心と姿勢は繋がっている!うつ病と姿勢の繋がり

約 4 分
心と姿勢は繋がっている!うつ病と姿勢の繋がり

姿勢とうつ病は繋がっている。これは精神医学、心療内科の領域では昔から言われ続けてきた事です。姿勢とは何も背中の伸びだけに限るものではありません。表情や振る舞い全ての所作も含めた姿勢が「生きる姿勢」そのものとなります。

そこで今回はうつ病と姿勢についての紹介をします。

うつ病の患者さんは「巻き肩」「猫背」が多い

うつ病に悩む患者さんの姿勢は基本的に「巻き肩」「猫背」が多いです。これは自信の無さをそのまま表しています。基本的に「うつ」を患う患者さんは成功体験が乏しく、褒められるという経験も少ない事が多いです。つまり「自分に自信が持てない」環境で生きてきたケースが多いのです。あるいは自分にとっては自信があった事なのに周囲からは全く逆の評価を受けてしまったといった経験なども影響します。
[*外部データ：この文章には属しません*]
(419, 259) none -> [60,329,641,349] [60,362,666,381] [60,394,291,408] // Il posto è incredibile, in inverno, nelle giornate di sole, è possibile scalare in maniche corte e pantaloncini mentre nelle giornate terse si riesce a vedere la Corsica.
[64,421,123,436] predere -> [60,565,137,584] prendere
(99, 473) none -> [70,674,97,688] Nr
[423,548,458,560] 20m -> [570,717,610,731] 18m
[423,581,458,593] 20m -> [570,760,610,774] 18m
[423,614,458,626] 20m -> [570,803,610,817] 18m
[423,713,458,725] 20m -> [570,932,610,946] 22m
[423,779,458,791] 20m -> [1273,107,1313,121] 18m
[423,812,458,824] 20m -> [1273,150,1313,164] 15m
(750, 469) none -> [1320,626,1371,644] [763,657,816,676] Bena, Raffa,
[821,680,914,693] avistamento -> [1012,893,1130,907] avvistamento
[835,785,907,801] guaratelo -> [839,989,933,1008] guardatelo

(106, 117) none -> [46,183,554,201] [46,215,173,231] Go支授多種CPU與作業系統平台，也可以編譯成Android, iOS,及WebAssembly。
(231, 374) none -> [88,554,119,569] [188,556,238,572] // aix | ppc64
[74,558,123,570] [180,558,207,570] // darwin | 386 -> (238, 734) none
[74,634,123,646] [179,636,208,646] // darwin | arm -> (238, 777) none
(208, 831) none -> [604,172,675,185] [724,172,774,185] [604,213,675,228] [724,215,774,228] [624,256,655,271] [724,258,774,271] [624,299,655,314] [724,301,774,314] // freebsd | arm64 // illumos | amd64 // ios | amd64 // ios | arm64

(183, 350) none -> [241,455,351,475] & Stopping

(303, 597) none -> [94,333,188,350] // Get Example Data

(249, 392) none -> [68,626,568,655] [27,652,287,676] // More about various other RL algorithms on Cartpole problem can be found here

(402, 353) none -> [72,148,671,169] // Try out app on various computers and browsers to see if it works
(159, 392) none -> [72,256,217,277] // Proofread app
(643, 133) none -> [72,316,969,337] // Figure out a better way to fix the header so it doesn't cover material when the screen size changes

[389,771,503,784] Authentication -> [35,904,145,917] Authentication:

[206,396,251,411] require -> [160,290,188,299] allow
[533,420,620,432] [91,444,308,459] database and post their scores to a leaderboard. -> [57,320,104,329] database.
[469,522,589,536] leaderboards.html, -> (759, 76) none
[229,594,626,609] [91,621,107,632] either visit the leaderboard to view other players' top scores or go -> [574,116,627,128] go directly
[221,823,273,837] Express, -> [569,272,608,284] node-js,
自分の価値基準に自信が持てなくなった結果、前を向いて歩く事が出来ずに徐々に「巻き肩」になっていくのです。上腕の使い過ぎによる巻き肩が多い時代ですが、鬱の場合は使い過ぎでは無く「心」の状態から生まれる巻き肩になります。

心の状態がそのまま姿勢に出てきている

鬱に悩む人の多くは足元を見ながら歩きます。自分の中に確固たる軸が無い為に堂々と歩く事ができないからです。良く言えば控えめに、悪く言えば周囲の様子を常にうかがう様な振る舞いが目立ちます。自分で自分を評価していないとこうなるケースが多いです。周囲の評価が自分の評価となると鬱の状態では周囲の評価は高くなりませんからいつまで経っても自分で自分を認める事すらできない悪循環になります。それがそのまま姿勢になって表れているのです。

姿勢を正して自分を変えるのは確かにアリ

姿勢を通して鬱を克服しようという流れがあります。まずは見た目から帰る。その第一歩として姿勢を変える。そうすると周囲の見方が変わってくる。更には他人からの反応が変わってくる。今までとは違う前向きな周囲の反応を見て自分自身に自信を持つやり方。

自己啓発系に多い方法なのですが、認知行動療法の1つの形としても良く実践されるものです。他人の反応から自分を変えていく形です。これは時に効果的ですが、あくまで他人の反応で自分を変えていく形の為に、期待通りの反応が出なかった場合に心が折れやすくなります。土台が不安定な状態で取り組むので少しリスクが高いのです。

小さな自信を積み重ねて姿勢を自然と変えていく

こちらが王道とされる方法です。自分の中で小さな成功体験を積み上げる事で自信をつけ、それが表情や姿勢へと繋がっていく。変わっていく本人を見て周囲が反応を変えていく。自分を変えて周囲の反応を変える方法に比べて、自然と変わっていく自分で周囲を変えていく形なのでとても自然です。思わぬ反応が出たとしても自分自身の中に積み重ねたものがある場合は心が折れません。軸が通っているからです。

姿勢は心のバロメーターとしてとても優秀である

姿勢は心のバロメーターとしてとても優秀なものです。自信のある人に猫背や巻き肩はいません。そのような人がいたとしたら「自信があるように振舞っている」だけです。つまり自分を偽って周囲からの反応を待っている状態です。それに比べて本当に自信が漲っている人は堂々としています。周囲の反応に期待をせず、自分自身を信じて行動するタイプです。これは常に姿勢に1本筋が通っています。

うつ病の場合は自分で自分を認めていない為にどうしても俯きがちです。ですが自分で自信を持てるようになれば自然と顎は上がってきます。うつ病の場合は姿勢という形から入るよりも、手元で小さな成功体験を重ねて、自然と背筋が伸びていくようなアプローチをする事が結果的に姿勢を整え、心を整え、鬱を克服するようになるでしょう。